| PROVIDED DATA |
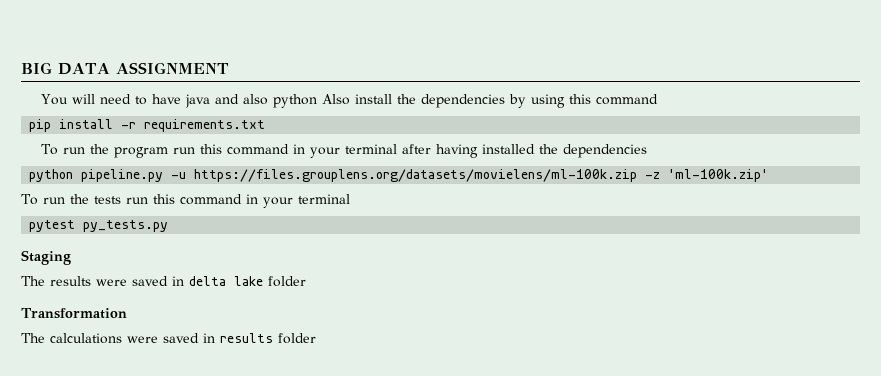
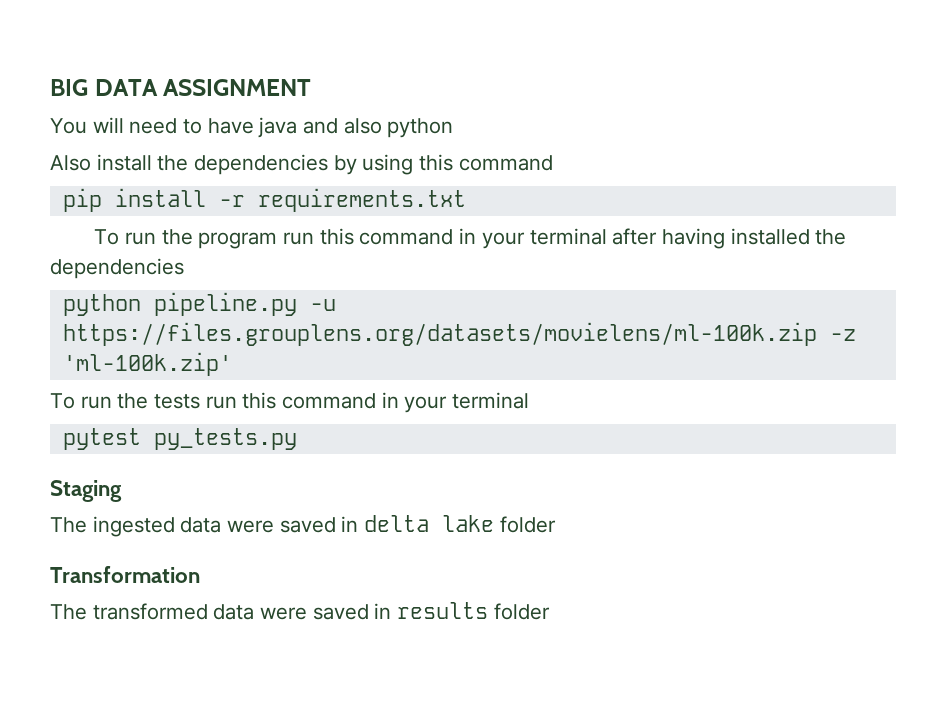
- You will need to have java and also python Also install the dependencies by using this command
+ You will need to have java and also python
+ Also install the dependencies by using this command
- The results were saved in delta lake folder
+ The ingested data were saved in delta lake folder
- The calculations were saved in results folder
+ The transformed data were saved in results folder

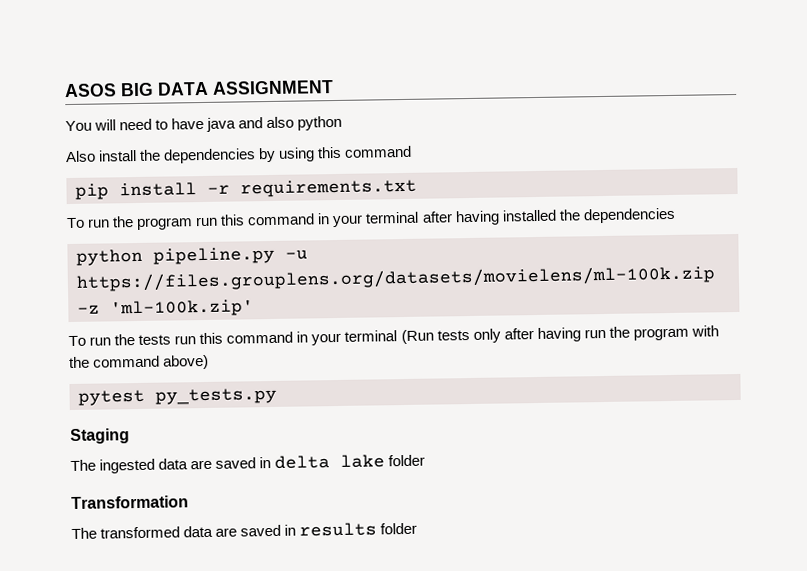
- BIG DATA ASSIGNMENT
+ ASOS BIG DATA ASSIGNMENT
- To run the tests run this command in your terminal
+ To run the tests run this command in your terminal (Run tests only after having run the program with the command above)
- The ingested data were saved in delta lake folder
+ The ingested data are saved in delta lake folder
- The transformed data were saved in results folder
+ The transformed data are saved in results folder

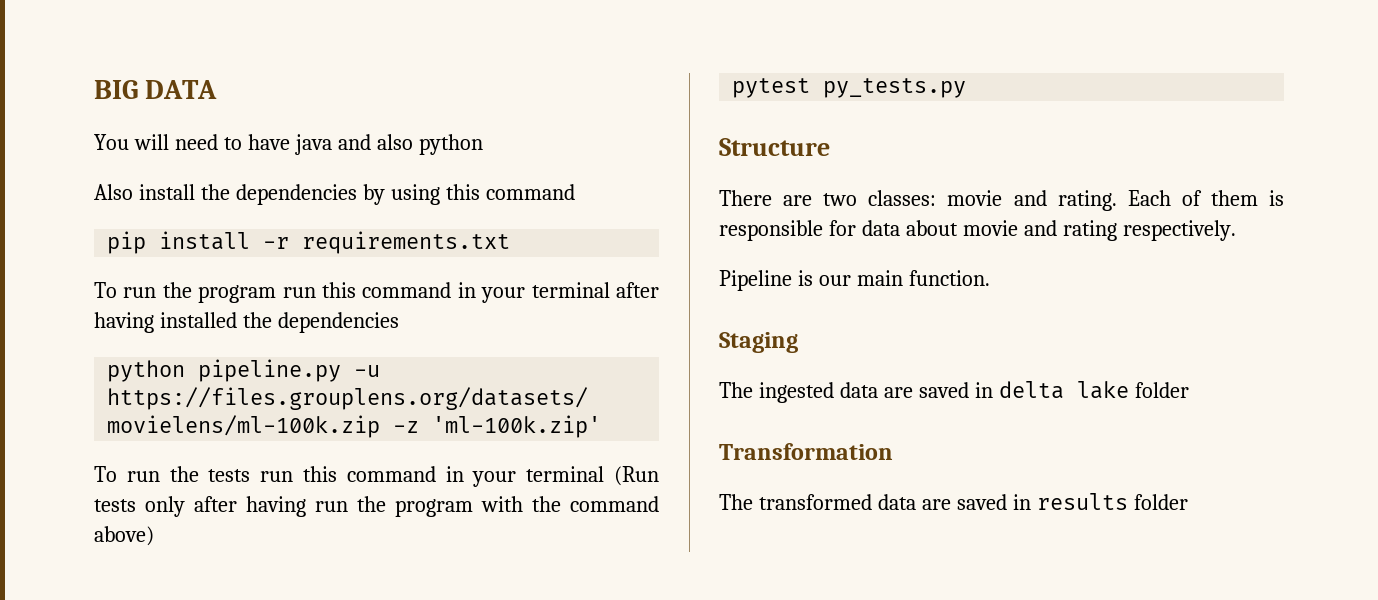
- ASOS BIG DATA ASSIGNMENT
+ BIG DATA
+ Structure
+ There are two classes: movie and rating. Each of them is responsible for data about movie and rating respectively.
+ Pipeline is our main function.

| TASK BRIEF |
What is needed is a word-for-word copy of the data above, free of any images.

| EXERCISE ANSWER |
- You will need to have java and also python Also install the dependencies by using this command
+ You will need to have java and also python
+ Also install the dependencies by using this command
- The results were saved in delta lake folder
+ The ingested data were saved in delta lake folder
- The calculations were saved in results folder
+ The transformed data were saved in results folder

- BIG DATA ASSIGNMENT
+ ASOS BIG DATA ASSIGNMENT
- To run the tests run this command in your terminal
+ To run the tests run this command in your terminal (Run tests only after having run the program with the command above)
- The ingested data were saved in delta lake folder
+ The ingested data are saved in delta lake folder
- The transformed data were saved in results folder
+ The transformed data are saved in results folder

- ASOS BIG DATA ASSIGNMENT
+ BIG DATA
+ Structure
+ There are two classes: movie and rating. Each of them is responsible for data about movie and rating respectively.
+ Pipeline is our main function.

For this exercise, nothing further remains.